*ACTIVITY*.
Determine which lines of the records include the word "method", and copy them.

□ □ □ □ □

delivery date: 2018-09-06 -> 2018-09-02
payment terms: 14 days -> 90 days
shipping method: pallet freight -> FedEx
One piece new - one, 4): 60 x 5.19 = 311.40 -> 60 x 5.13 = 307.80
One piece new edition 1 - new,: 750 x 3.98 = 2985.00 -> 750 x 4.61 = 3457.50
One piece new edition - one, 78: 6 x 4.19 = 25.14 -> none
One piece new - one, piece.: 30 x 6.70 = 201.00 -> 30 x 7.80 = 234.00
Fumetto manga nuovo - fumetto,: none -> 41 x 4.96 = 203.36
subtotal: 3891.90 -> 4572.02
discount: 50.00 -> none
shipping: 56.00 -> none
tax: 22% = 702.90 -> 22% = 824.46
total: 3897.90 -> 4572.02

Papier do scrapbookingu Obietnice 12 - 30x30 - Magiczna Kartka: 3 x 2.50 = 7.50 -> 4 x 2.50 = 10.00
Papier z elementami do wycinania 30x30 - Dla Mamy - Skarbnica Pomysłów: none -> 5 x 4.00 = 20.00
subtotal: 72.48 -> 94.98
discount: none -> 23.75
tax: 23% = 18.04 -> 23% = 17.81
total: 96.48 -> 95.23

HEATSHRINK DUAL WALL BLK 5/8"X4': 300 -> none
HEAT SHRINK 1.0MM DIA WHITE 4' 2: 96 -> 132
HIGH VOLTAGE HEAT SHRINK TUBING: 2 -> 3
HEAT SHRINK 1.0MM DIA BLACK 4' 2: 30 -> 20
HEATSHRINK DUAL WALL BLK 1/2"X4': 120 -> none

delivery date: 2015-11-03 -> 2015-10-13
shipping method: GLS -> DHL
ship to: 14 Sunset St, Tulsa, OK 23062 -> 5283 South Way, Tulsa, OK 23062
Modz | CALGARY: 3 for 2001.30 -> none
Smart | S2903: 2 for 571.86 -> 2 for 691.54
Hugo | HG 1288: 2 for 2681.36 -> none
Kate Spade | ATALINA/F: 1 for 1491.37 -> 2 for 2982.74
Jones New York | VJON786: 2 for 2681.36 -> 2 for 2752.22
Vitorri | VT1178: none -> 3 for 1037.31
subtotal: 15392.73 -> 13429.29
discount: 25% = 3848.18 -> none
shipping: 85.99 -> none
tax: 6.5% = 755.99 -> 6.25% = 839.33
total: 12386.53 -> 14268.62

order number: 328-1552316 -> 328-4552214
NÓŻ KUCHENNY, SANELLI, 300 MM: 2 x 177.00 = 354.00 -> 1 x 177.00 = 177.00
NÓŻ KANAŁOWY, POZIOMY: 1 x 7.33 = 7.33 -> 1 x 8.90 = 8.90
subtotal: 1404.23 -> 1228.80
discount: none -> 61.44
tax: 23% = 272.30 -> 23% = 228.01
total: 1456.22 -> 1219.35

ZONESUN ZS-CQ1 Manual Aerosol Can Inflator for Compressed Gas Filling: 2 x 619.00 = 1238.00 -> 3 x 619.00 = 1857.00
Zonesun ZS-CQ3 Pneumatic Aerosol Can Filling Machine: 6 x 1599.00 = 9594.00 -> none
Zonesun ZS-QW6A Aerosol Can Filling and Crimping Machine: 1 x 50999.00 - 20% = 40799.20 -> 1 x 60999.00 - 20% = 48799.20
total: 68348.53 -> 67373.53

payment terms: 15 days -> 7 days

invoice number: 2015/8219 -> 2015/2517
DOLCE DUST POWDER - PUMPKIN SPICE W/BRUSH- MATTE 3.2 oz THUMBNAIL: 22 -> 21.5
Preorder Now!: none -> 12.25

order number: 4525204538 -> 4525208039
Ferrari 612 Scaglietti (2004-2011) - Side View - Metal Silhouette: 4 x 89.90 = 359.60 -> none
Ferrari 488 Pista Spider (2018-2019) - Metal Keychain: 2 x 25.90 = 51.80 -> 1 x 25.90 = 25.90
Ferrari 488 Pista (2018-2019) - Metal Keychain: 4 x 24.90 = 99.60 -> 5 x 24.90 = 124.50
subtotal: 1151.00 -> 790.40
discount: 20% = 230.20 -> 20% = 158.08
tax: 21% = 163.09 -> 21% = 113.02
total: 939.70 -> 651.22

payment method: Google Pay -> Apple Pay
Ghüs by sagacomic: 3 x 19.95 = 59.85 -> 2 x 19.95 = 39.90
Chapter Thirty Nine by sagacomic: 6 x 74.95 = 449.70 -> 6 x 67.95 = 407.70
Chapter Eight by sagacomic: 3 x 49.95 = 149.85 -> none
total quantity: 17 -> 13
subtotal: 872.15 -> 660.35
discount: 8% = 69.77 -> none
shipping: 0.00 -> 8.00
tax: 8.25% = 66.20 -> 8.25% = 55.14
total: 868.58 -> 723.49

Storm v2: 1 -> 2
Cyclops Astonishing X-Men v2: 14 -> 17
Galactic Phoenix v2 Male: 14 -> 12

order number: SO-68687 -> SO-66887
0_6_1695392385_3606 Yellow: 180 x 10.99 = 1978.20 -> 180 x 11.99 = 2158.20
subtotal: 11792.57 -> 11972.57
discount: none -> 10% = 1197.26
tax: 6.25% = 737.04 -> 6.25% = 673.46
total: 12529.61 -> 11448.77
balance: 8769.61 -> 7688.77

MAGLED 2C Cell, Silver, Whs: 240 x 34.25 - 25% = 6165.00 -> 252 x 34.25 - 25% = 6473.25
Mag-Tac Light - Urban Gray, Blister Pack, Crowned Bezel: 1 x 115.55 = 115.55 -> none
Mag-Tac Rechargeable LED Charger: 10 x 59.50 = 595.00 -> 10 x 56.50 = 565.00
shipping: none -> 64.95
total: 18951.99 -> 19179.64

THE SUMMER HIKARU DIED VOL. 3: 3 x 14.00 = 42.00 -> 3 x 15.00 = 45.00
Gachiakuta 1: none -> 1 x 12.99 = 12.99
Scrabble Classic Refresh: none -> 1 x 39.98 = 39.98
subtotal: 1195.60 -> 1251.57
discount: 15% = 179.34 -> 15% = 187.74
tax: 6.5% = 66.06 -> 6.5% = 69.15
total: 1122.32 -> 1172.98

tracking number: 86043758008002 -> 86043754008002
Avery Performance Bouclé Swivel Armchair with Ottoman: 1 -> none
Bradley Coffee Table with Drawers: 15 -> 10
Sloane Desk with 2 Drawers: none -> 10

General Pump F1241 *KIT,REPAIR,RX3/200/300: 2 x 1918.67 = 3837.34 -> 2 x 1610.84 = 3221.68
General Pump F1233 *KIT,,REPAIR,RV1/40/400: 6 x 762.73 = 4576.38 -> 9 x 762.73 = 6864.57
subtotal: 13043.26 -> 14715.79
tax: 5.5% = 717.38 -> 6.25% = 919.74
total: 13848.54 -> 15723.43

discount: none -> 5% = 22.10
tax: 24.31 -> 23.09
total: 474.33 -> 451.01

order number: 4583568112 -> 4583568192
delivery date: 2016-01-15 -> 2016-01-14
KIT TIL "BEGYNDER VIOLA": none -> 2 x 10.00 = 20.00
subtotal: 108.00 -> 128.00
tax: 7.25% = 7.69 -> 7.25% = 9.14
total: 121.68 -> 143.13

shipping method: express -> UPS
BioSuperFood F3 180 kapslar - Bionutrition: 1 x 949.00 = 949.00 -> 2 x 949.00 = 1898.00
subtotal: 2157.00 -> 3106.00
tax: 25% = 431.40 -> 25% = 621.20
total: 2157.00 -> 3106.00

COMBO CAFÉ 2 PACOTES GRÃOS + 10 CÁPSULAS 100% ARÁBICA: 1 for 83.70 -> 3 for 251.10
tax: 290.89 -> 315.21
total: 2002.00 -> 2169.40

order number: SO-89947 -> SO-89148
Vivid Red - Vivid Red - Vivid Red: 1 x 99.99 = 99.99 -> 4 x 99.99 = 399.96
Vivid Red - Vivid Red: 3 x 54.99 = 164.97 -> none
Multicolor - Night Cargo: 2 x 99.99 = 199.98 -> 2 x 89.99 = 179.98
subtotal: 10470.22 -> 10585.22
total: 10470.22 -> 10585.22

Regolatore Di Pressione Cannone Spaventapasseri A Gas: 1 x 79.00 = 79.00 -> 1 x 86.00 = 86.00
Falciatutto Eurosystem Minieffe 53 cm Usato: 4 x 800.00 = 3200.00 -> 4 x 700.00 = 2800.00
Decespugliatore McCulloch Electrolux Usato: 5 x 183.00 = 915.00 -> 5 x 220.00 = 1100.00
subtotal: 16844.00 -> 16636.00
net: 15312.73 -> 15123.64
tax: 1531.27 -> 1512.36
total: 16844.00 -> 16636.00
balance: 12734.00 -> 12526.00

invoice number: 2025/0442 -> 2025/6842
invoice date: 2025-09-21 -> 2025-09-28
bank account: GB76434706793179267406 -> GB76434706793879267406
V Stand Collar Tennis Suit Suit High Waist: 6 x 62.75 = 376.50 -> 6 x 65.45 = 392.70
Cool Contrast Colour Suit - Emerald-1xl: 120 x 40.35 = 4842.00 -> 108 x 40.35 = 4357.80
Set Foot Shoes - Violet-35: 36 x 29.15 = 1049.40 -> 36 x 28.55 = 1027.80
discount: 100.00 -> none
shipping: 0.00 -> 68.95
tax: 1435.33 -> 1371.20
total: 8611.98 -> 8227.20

□ □ □ □ □

*SOLVED PROBLEM*.
shipping method: pallet freight -> FedEx
shipping method: GLS -> DHL
payment method: Google Pay -> Apple Pay
shipping method: express -> UPS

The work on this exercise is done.